Definition 2.3 Let $\Gamma $ be a connected simplicial graph. We set

$$ \begin{align*} CC (\Gamma)= \min \lbrace m_C (FS^{\Gamma}(S)) \vert\textrm{ where }S\textrm{ is a vertex cut of } \Gamma \rbrace. \end{align*} $$

To treat the case when the set on the right-hand side is empty, we insist that $\min \lbrace \varnothing \rbrace = 0.$ The number $CC(\Gamma )$ “measures” how connected is the graph $\Gamma $ modulo its cliques.

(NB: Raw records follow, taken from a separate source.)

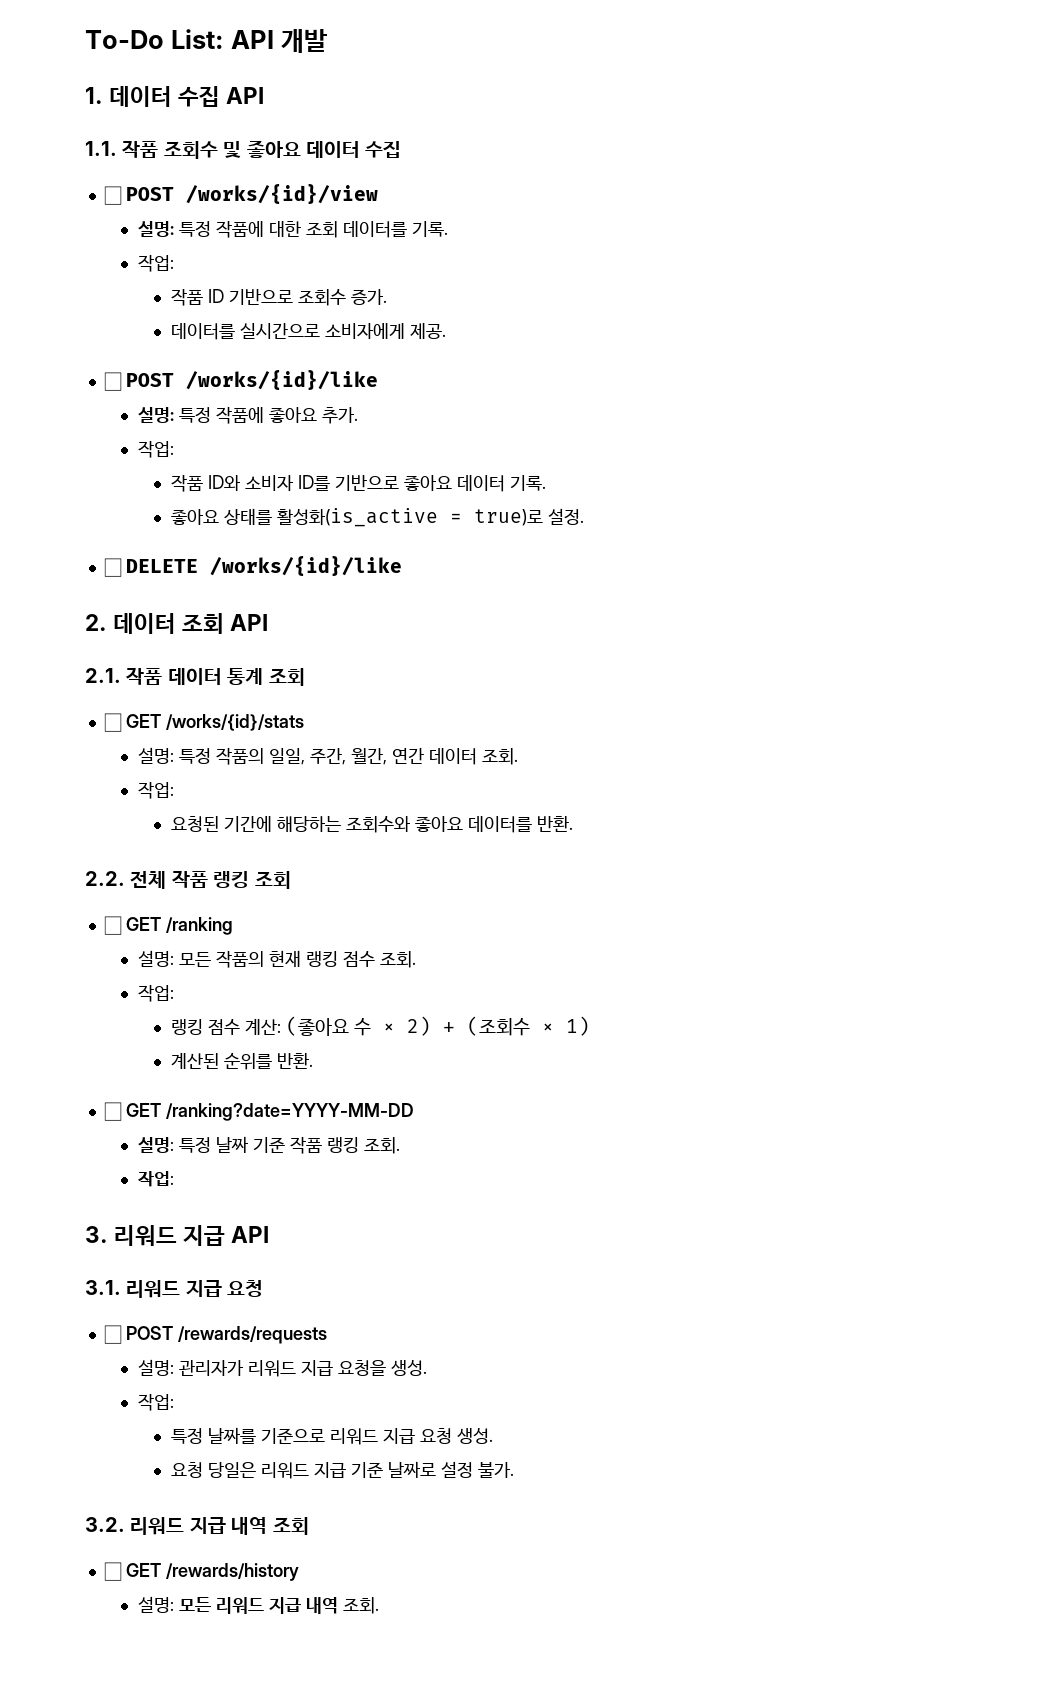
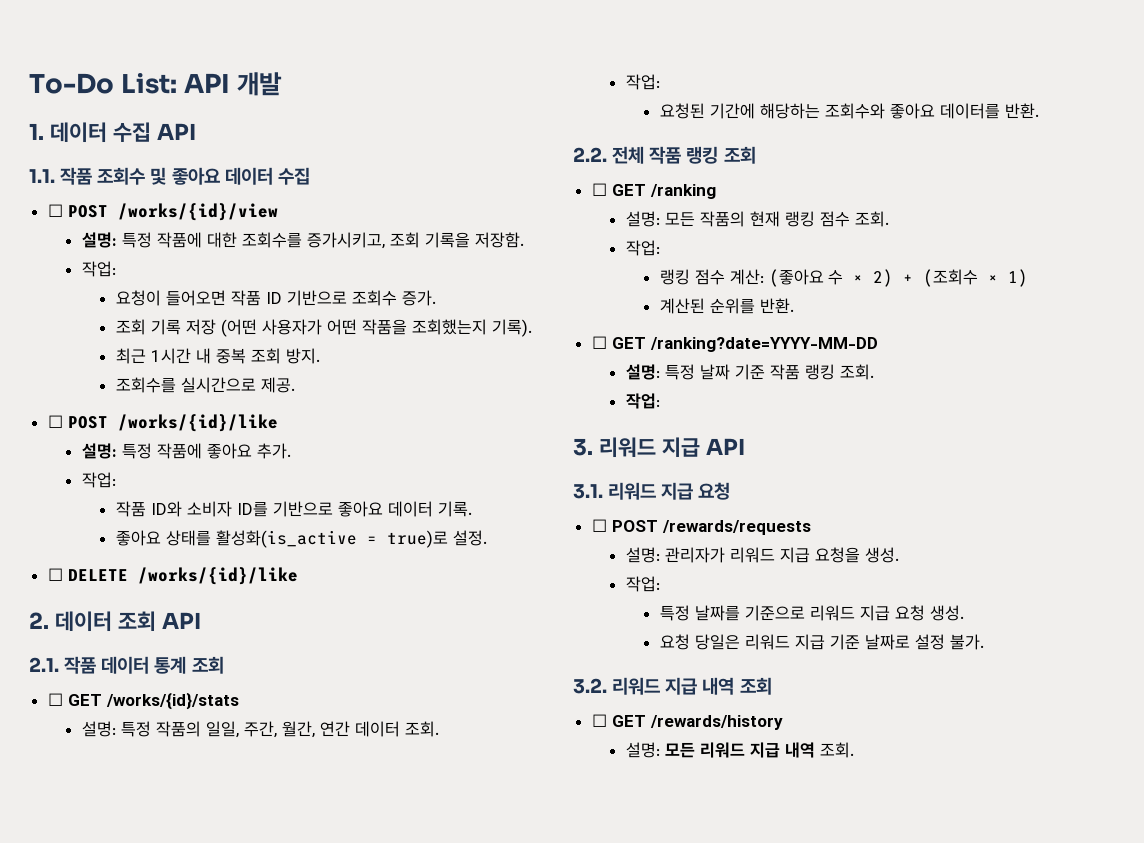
- 설명: 특정 작품에 대한 조회 데이터를 기록.
+ 설명: 특정 작품에 대한 조회수를 증가시키고, 조회 기록을 저장함.
  작업:
- 작품 ID 기반으로 조회수 증가.
+ 요청이 들어오면 작품 ID 기반으로 조회수 증가.
- 데이터를 실시간으로 소비자에게 제공.
+ 조회 기록 저장 (어떤 사용자가 어떤 작품을 조회했는지 기록).
+ 최근 1시간 내 중복 조회 방지.
+ 조회수를 실시간으로 제공.

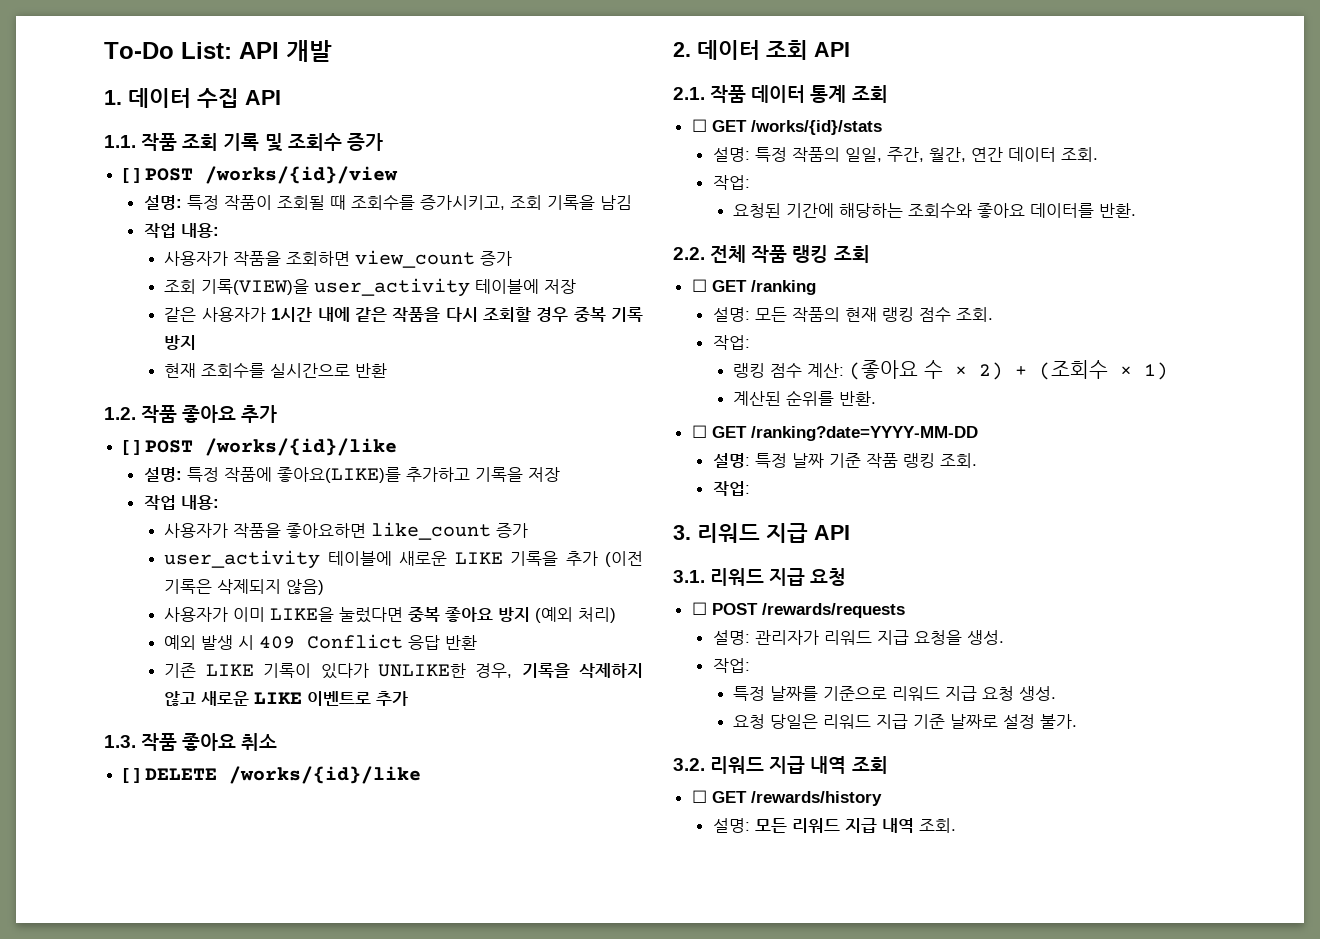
- 1.1. 작품 조회수 및 좋아요 데이터 수집
- ☐ POST /works/{id}/view
+ 1.1. 작품 조회 기록 및 조회수 증가
+ [ ] POST /works/{id}/view
- 설명: 특정 작품에 대한 조회수를 증가시키고, 조회 기록을 저장함.
- 작업:
- 요청이 들어오면 작품 ID 기반으로 조회수 증가.
- 조회 기록 저장 (어떤 사용자가 어떤 작품을 조회했는지 기록).
- 최근 1시간 내 중복 조회 방지.
- 조회수를 실시간으로 제공.
- ☐ POST /works/{id}/like
+ 설명: 특정 작품이 조회될 때 조회수를 증가시키고, 조회 기록을 남김
+ 작업 내용:
+ 사용자가 작품을 조회하면 view_count 증가
+ 조회 기록(VIEW)을 user_activity 테이블에 저장
+ 같은 사용자가 1시간 내에 같은 작품을 다시 조회할 경우 중복 기록 방지
+ 현재 조회수를 실시간으로 반환
+ 1.2. 작품 좋아요 추가
+ [ ] POST /works/{id}/like
- 설명: 특정 작품에 좋아요 추가.
- 작업:
- 작품 ID와 소비자 ID를 기반으로 좋아요 데이터 기록.
- 좋아요 상태를 활성화(is_active = true)로 설정.
- ☐ DELETE /works/{id}/like
+ 설명: 특정 작품에 좋아요(LIKE)를 추가하고 기록을 저장
+ 작업 내용:
+ 사용자가 작품을 좋아요하면 like_count 증가
+ user_activity 테이블에 새로운 LIKE 기록을 추가 (이전 기록은 삭제되지 않음)
+ 사용자가 이미 LIKE을 눌렀다면 중복 좋아요 방지 (예외 처리)
+ 예외 발생 시 409 Conflict 응답 반환
+ 기존 LIKE 기록이 있다가 UNLIKE한 경우, 기록을 삭제하지 않고 새로운 LIKE 이벤트로 추가
+ 1.3. 작품 좋아요 취소
+ [ ] DELETE /works/{id}/like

If S is a vertex cut of $\Gamma $ such that $CC (\Gamma )= m_C (FS^{\Gamma} (S))$ , we say that S is a minimal vertex cut of $\Gamma $ .

Observe that we can generalize the previous definition to all simplicial graphs, by setting $CC(\Gamma )= \min \lbrace CC(E) \mid E$ is a component of $ \Gamma \rbrace $ . Finally, we can define $\mathrm{dim}_{CC}(\ast )$ .

Definition 2.4 Let $\Gamma $ be a simplicial graph. We set

$$ \begin{align*} \mathrm{dim}_{CC} (\Gamma)= \sup \lbrace CC (G) \vert\textrm{ where }G\textrm{ is a full subgraph of } \Gamma \rbrace. \end{align*} $$

The clique-connected dimension $\mathrm{dim}_{CC}(\Gamma )$ “measures” how connected is the graph $\Gamma $ modulo its cliques by taking into account all the full subgraphs of $\Gamma $ .

3 Basic lemmas

Lemma 3.1 (Existence of clique twins)

Let $\Gamma $ be a finite simplicial graph. Then there exists at least one clique twin of $\Gamma $ .

Proof We use induction on the number of vertices of the graph. Obviously, the lemma is true if the graph is just a vertex. We assume the lemma is true for any graph with less than $N+1$ vertices. Let $\Gamma $ be a finite simplicial graph with $N+1$ vertices.

If the graph is disconnected the lemma follows by the inductive hypothesis and the fact that the clique twins of the components of the graph forms a clique twin of $\Gamma $ .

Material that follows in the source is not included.